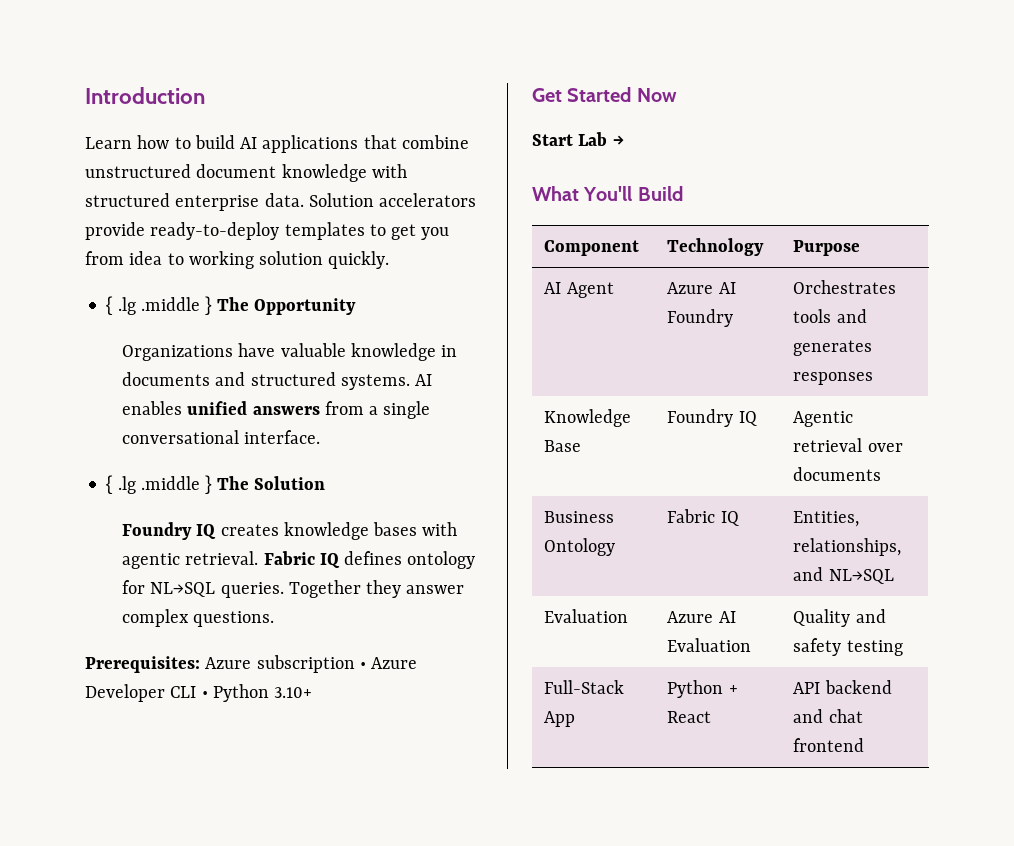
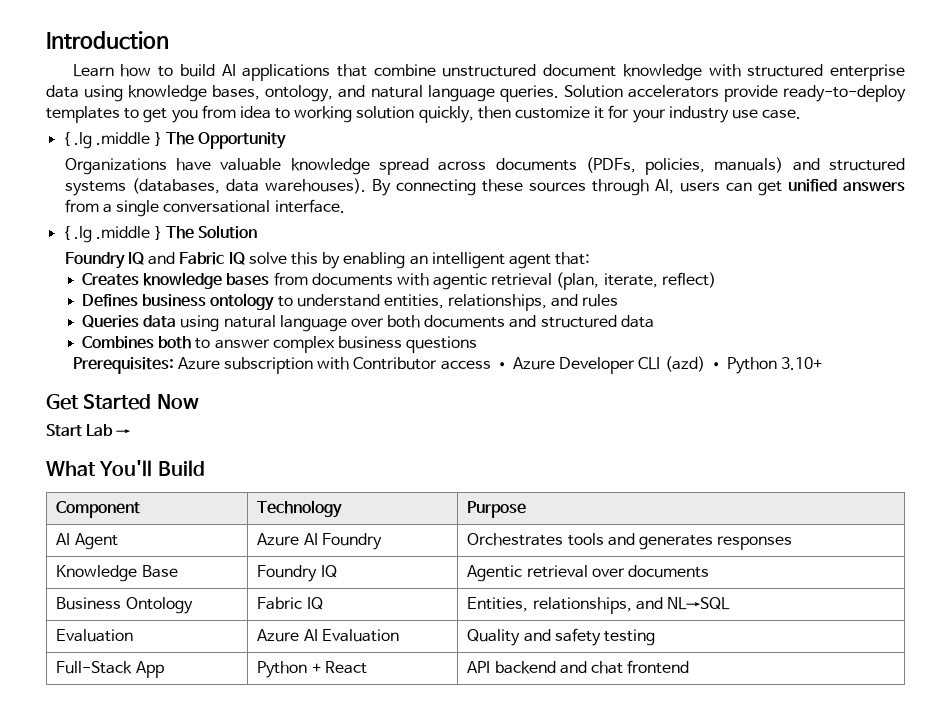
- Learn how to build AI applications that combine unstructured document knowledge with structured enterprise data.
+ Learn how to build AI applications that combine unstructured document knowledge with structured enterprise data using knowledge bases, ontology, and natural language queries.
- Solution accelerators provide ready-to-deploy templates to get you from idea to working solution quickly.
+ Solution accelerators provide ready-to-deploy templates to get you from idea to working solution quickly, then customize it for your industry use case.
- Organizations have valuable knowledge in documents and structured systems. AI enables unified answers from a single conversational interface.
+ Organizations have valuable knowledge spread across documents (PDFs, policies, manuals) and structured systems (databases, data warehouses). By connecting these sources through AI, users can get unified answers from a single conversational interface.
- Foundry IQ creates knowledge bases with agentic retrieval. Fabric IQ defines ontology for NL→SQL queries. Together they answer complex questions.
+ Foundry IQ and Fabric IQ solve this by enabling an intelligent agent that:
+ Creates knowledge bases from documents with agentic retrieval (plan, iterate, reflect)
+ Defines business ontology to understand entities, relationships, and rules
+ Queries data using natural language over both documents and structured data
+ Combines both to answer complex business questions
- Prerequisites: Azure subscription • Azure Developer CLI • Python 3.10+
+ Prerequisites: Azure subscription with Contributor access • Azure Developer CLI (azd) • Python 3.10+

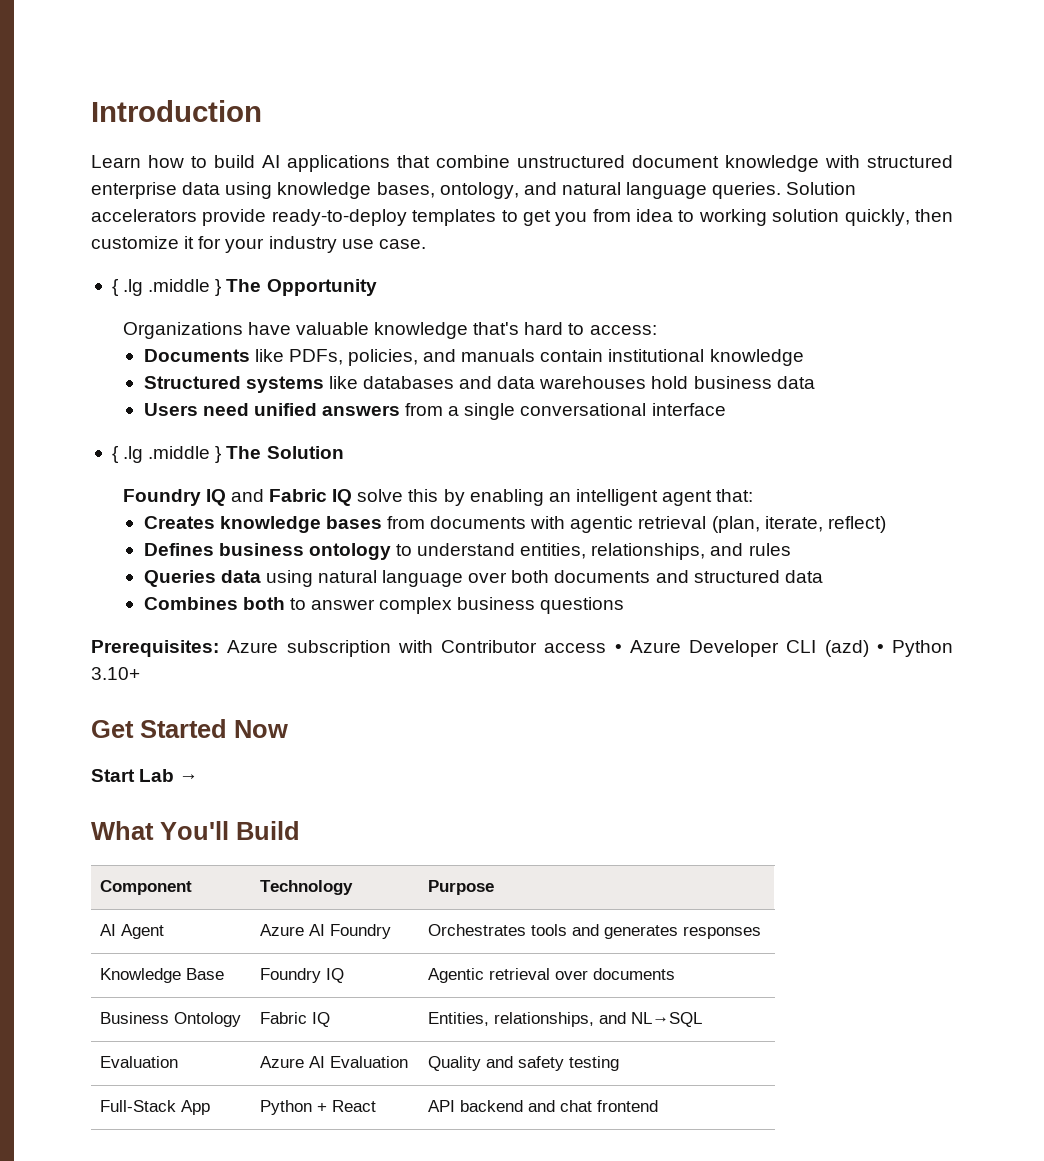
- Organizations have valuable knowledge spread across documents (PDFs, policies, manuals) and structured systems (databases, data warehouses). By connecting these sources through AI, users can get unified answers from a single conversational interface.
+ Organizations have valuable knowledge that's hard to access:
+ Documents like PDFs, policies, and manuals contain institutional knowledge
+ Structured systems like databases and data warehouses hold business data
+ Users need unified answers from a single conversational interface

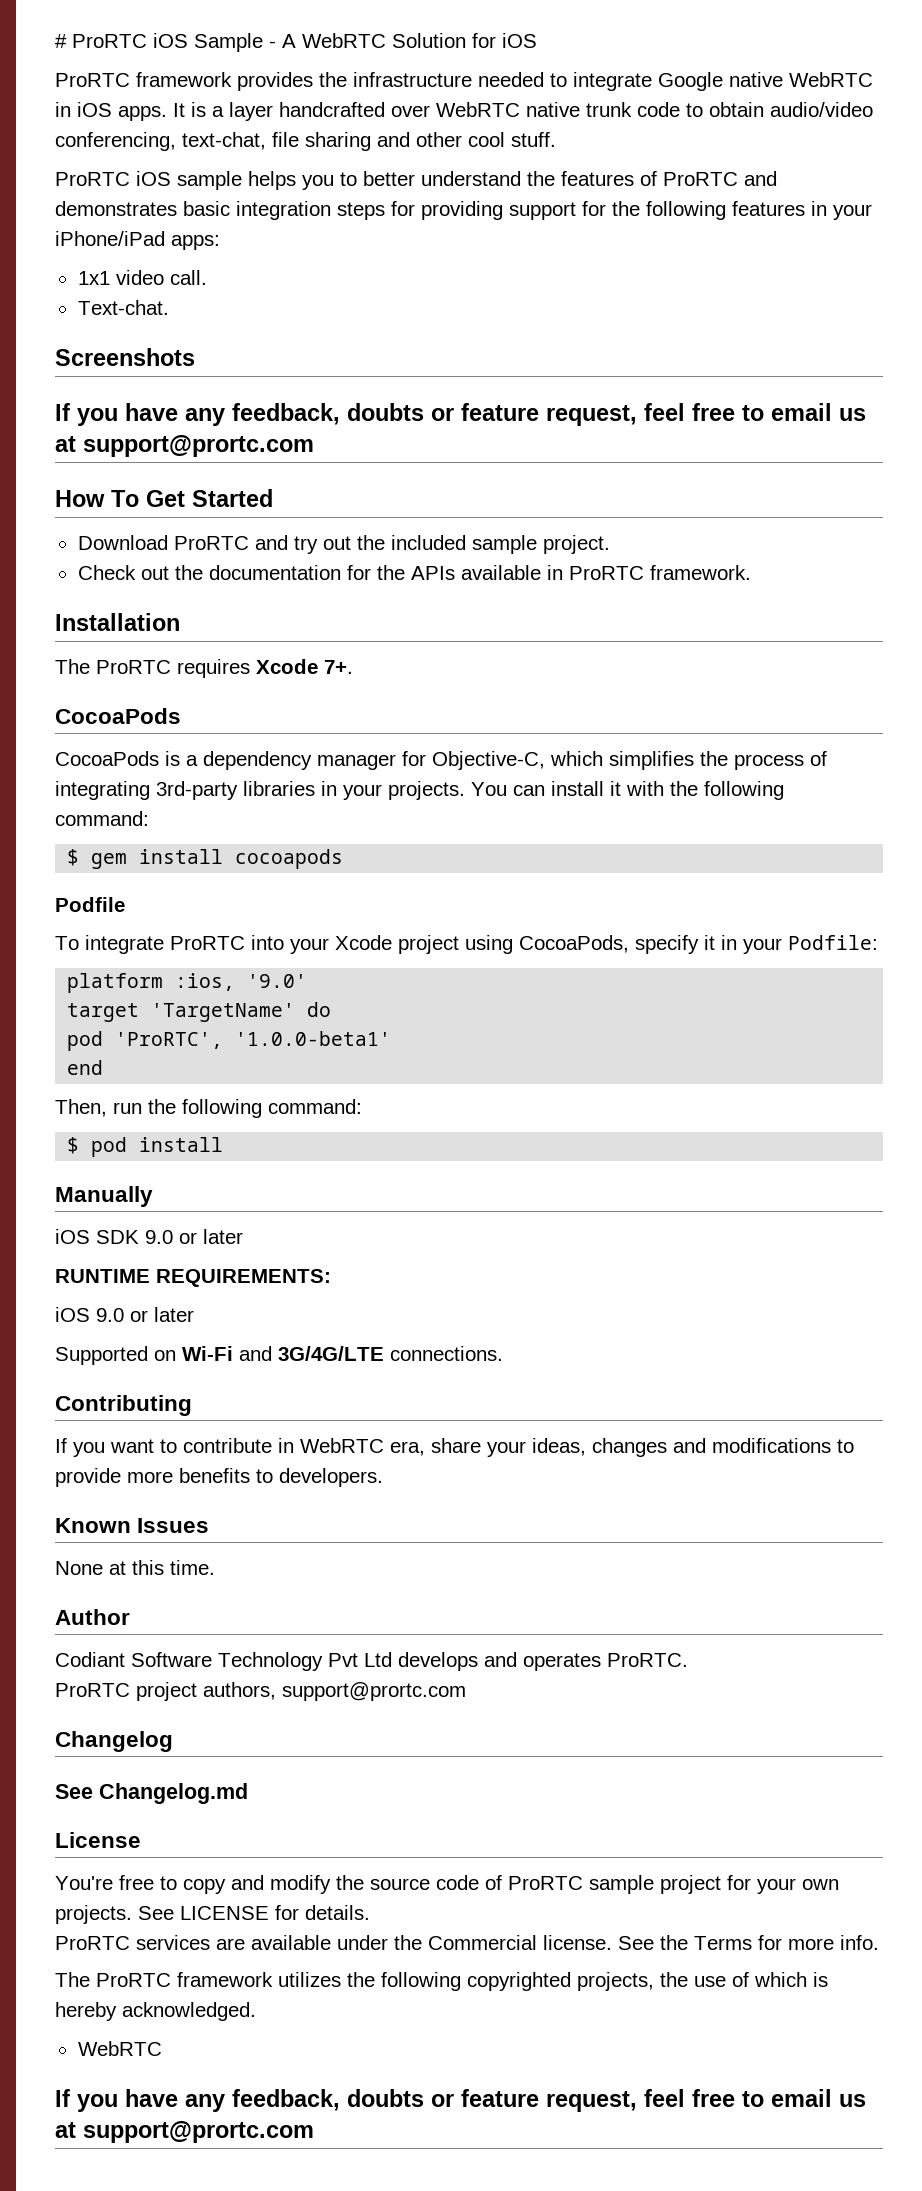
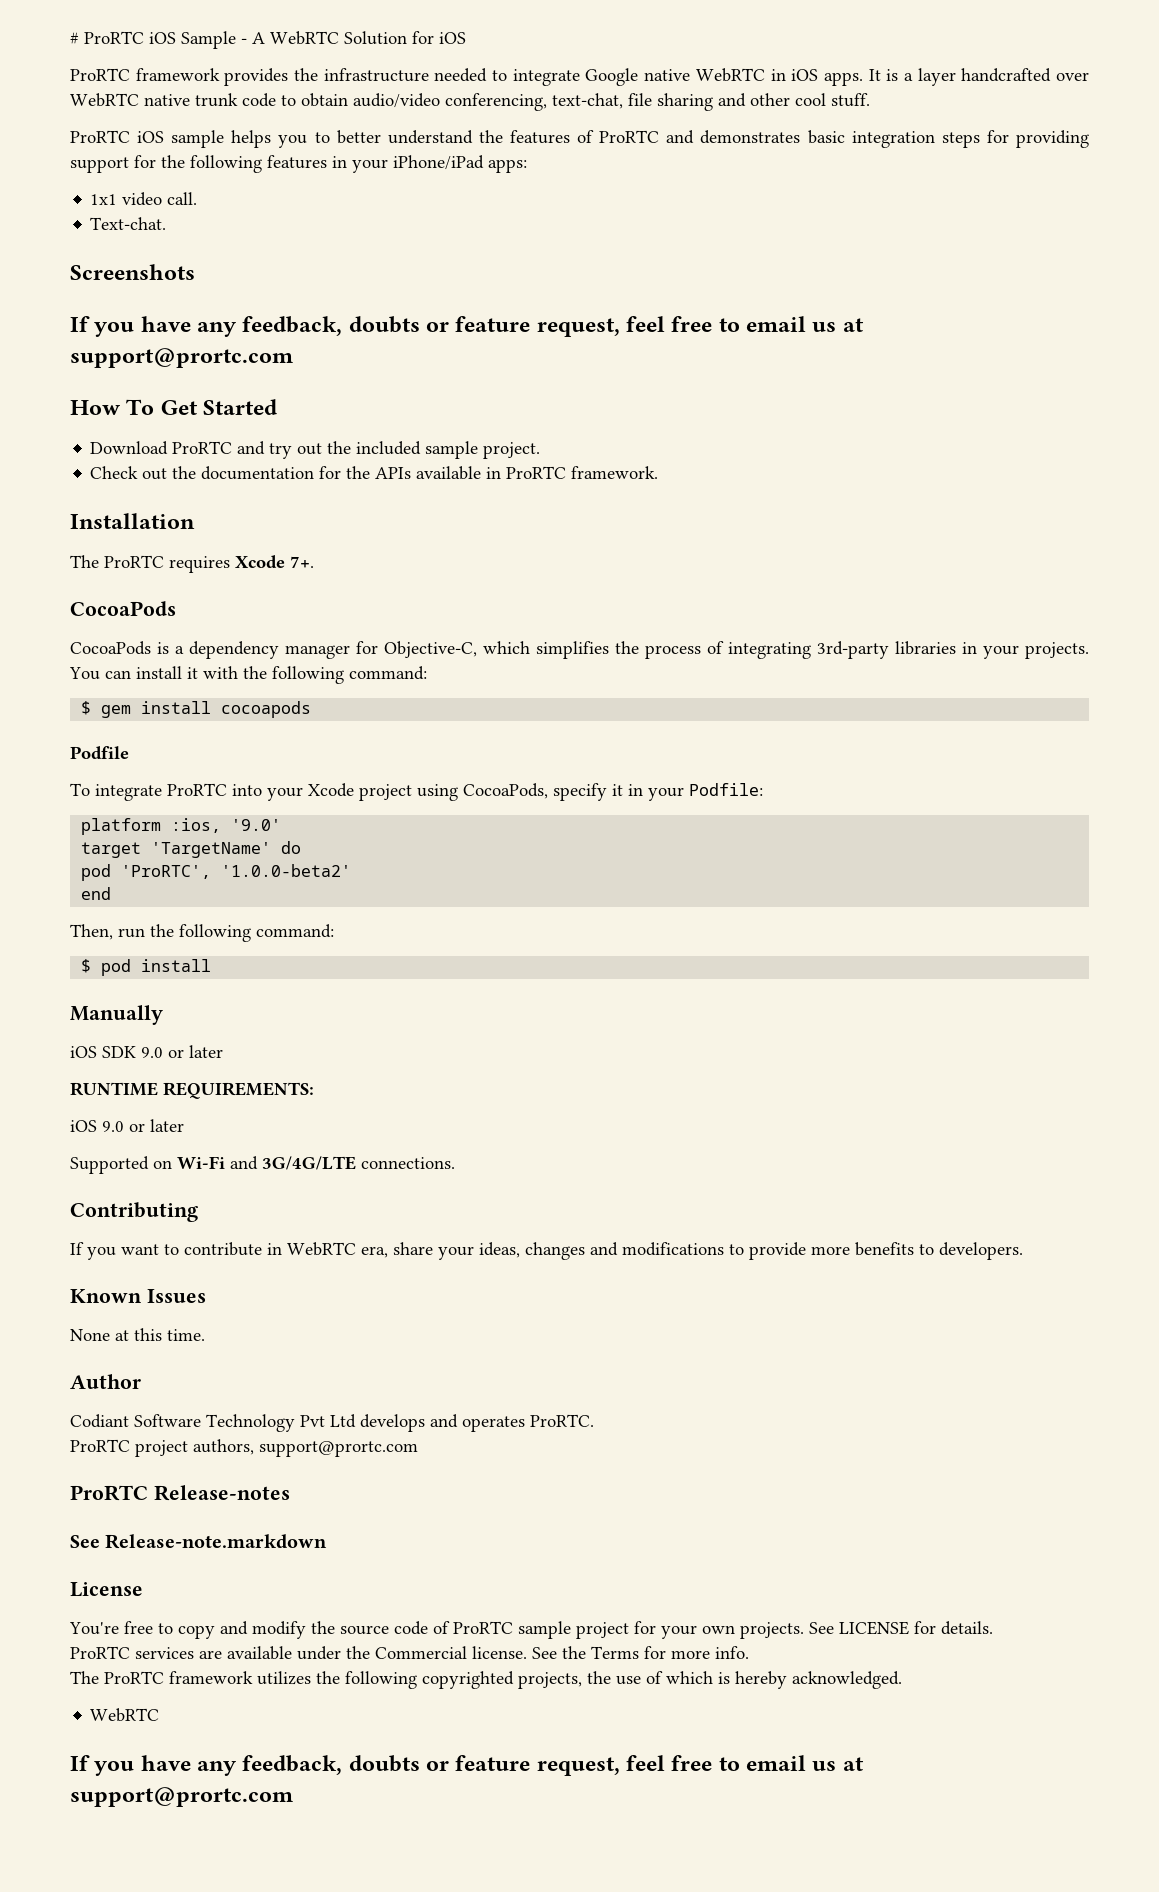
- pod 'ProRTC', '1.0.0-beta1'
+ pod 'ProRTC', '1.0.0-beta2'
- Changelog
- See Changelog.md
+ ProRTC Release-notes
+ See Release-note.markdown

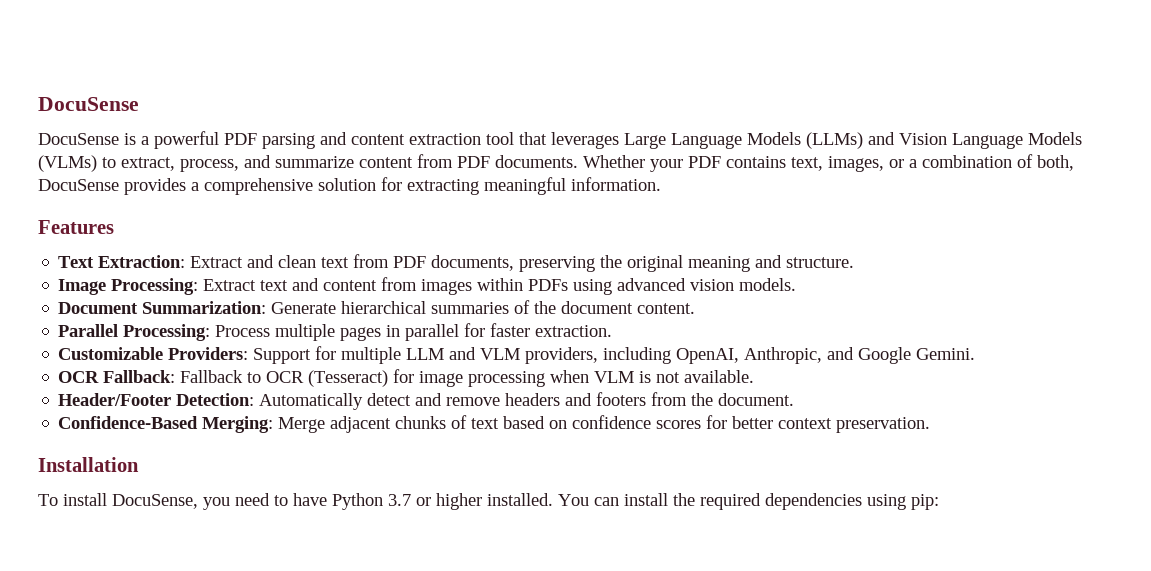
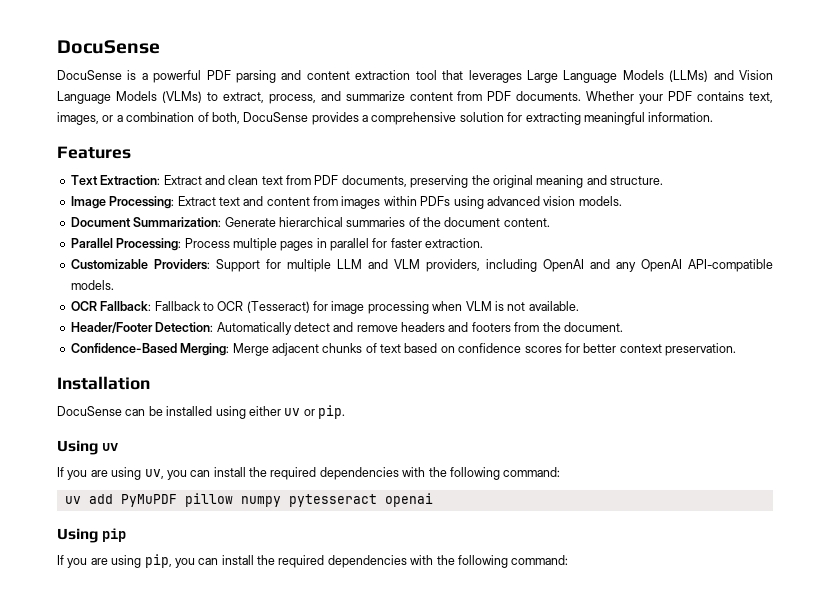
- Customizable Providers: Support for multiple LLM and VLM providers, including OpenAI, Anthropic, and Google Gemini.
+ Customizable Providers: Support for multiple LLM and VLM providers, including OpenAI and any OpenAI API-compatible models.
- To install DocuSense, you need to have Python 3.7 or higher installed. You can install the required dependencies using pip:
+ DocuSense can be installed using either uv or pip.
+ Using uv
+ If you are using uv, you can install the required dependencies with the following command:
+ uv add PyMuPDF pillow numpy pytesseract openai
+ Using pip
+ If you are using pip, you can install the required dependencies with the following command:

About this exercise
Return every line from the entries that holds the string "Solution".

Task answer
- Solution accelerators provide ready-to-deploy templates to get you from idea to working solution quickly.
+ Solution accelerators provide ready-to-deploy templates to get you from idea to working solution quickly, then customize it for your industry use case.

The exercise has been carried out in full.